Wäre der Kläger vor der Berichterstattung kontaktiert worden, hätte er den Redakteur der Beklagten informiert, dass das ihn betreffende Verfahren ruhe und von der Republik Österreich nicht mehr fortgesetzt werden kann.

Der Kläger sah daher in der Berichterstattung einen Verstoß gegen § 1330 Abs 1 und 2 ABGB (Ehrenbeleidigung und Kreditschädigung) und klagte auf Unterlassung, Beseitigung, Widerruf und Veröffentlichung des Widerrufs. Er beantragte auch die Erlassung einer einstweiligen Verfügung.

 

Entscheidung:

Das Erstgericht gab dem Sicherungsantrag statt. Das Rekursgericht wies den Sicherungsantrag wiederum ab. Der OGH befand den dagegen erhobenen Revisionsrekurs des Klägers für unzulässig.

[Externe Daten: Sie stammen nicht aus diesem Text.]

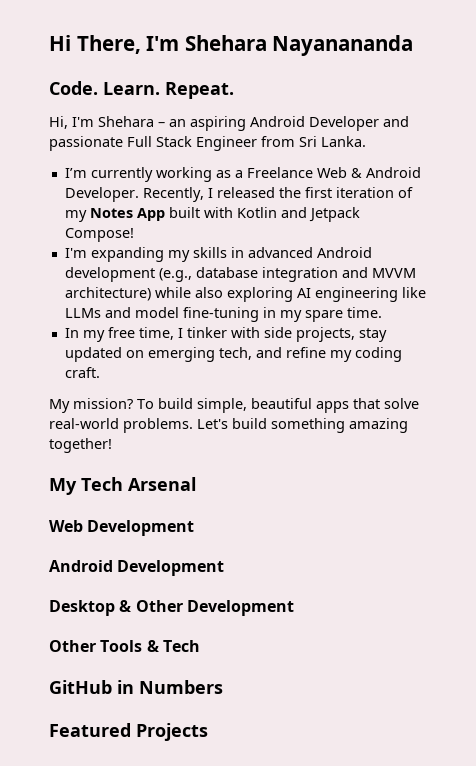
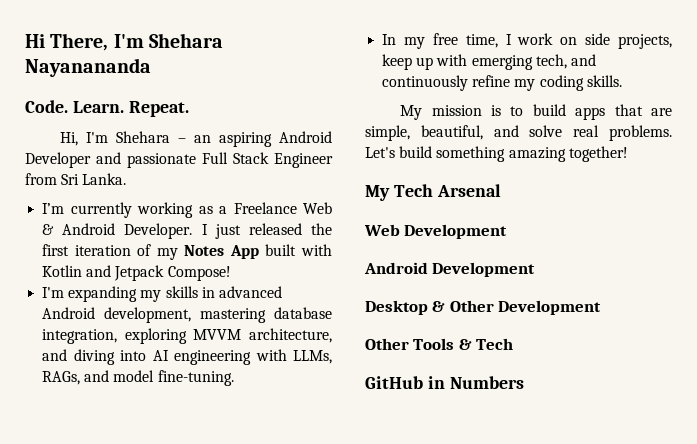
- Recently, I released the first iteration of my Notes App built with Kotlin and Jetpack Compose!
+ I just released the first iteration of my Notes App built with Kotlin and Jetpack Compose!
- I'm expanding my skills in advanced Android development (e.g., database integration and MVVM architecture) while also exploring AI engineering like LLMs and model fine-tuning in my spare time.
+ I'm expanding my skills in advanced Android development, mastering database integration, exploring MVVM architecture, and diving into AI engineering with LLMs, RAGs, and model fine-tuning.
- In my free time, I tinker with side projects, stay updated on emerging tech, and refine my coding craft.
- My mission? To build simple, beautiful apps that solve real-world problems.
+ In my free time, I work on side projects, keep up with emerging tech, and continuously refine my coding skills.
+ My mission is to build apps that are simple, beautiful, and solve real problems.
- Featured Projects

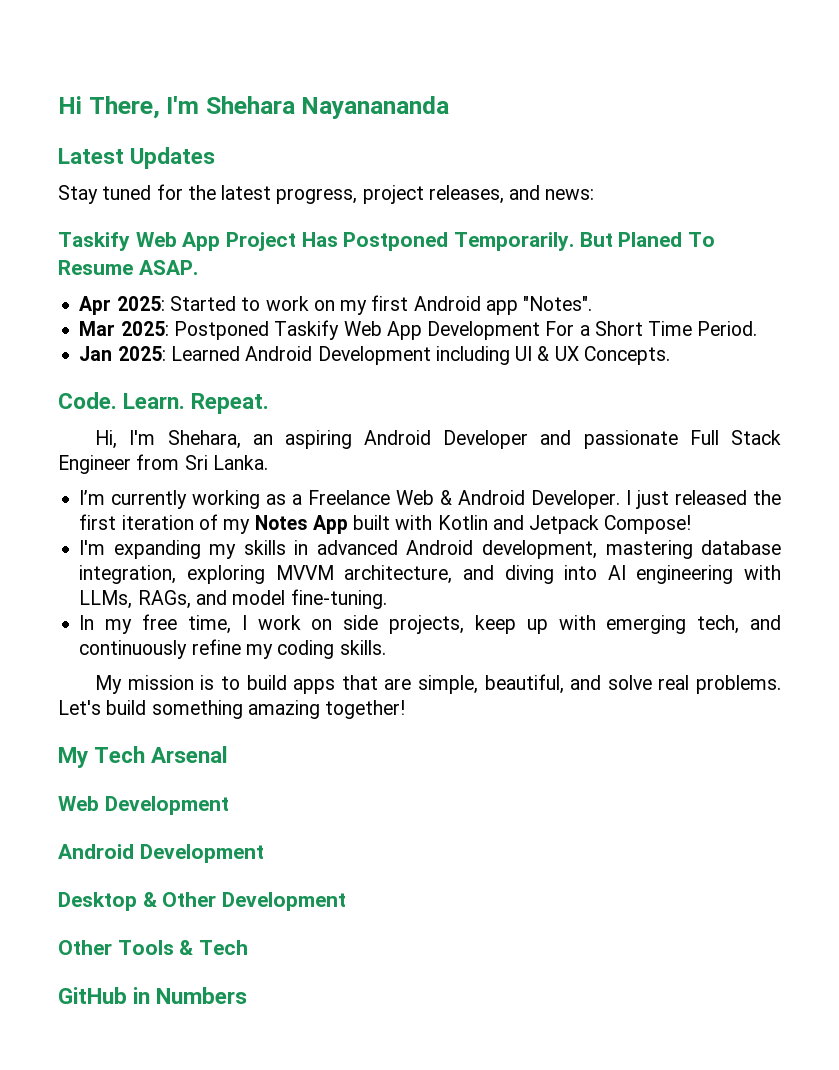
+ Latest Updates
+ Stay tuned for the latest progress, project releases, and news:
+ Taskify Web App Project Has Postponed Temporarily. But Planed To Resume ASAP.
+ Apr 2025: Started to work on my first Android app "Notes".
+ Mar 2025: Postponed Taskify Web App Development For a Short Time Period.
+ Jan 2025: Learned Android Development including UI & UX Concepts.
- Hi, I'm Shehara – an aspiring Android Developer and passionate Full Stack Engineer from Sri Lanka.
+ Hi, I'm Shehara, an aspiring Android Developer and passionate Full Stack Engineer from Sri Lanka.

Ehrenbeleidigung ist jedes der Ehre (Personenwürde) nahetretende Verhalten, auch wenn es strafrechtlich nicht zu ahnden ist. Eine Ehrverletzung kann nur vorliegen, wenn sich durch sie an der Einschätzung des Betroffenen durch seine Umwelt etwas geändert hat oder ändern kann. § 1330 Abs 2 ABGB ist erfüllt, wenn jemand Tatsachen verbreitet, die den Kredit, den Erwerb oder das Fortkommen eines anderen gefährden und deren Unwahrheit er kannte oder kennen musste. Nicht erforderlich ist, dass der Betroffene durch die Äußerungen einen konkreten Schaden erlitten hat. Die Auslegung des Bedeutungsinhalts einer Äußerung hat nach dem Verständnis eines durchschnittlich qualifizierten Erklärungsempfängers zu erfolgen.

Das Rekursgericht war zu der Ansicht gelangt, dass der in den inkriminierten Artikeln unrichtig wiedergegebene Stand des Schadenersatzprozesses der Republik Österreich gegen den Kläger im Gesamtzusammenhang keinen Eingriff in die Ehre des Klägers bewirkt habe und auch kein Wertungsexzess vorliege. Der OGH billigte diese Entscheidung. Beim unbefangenen, verständigen Durchschnittsleser wird unter Berücksichtigung des Inhalts des gesamten Artikels nicht der vom Kläger unterstellte nachteilige Eindruck erweckt; vielmehr kann dieser die Schlagzeile bei vernetzter Betrachtung mit dem nachfolgenden Text des Artikels nur dahin verstehen, dass den darin erwähnten Wahlleitern (weiterhin) eine gerichtliche Verurteilung zum Ersatz des Schadens aufgrund der Aufhebung und Wiederholung der Bundespräsidentenstichwahl im Jahr 2016 drohe. In den inkriminierten Artikeln kommt ein spezifischer Fehlverhaltensvorwurf gegenüber den einzelnen Wahlleitern gar nicht zur Sprache.

Das Rekursgericht war der Auffassung, der Kläger habe zwar das Verbreiten einer unwahren Tatsachenbehauptung durch die Beklagte bescheinigt, zumal das Schadenersatzverfahren wegen des vereinbarten Ruhens des Verfahrens unter Verzicht auf Verfahrensfortsetzung tatsächlich nicht mehr mit Aussicht auf Erfolg fortgesetzt werden könne. Die insoweit unrichtige Berichterstattung sei aber nicht geeignet, den Kredit, den Erwerb oder das Fortkommen des Klägers zu gefährden.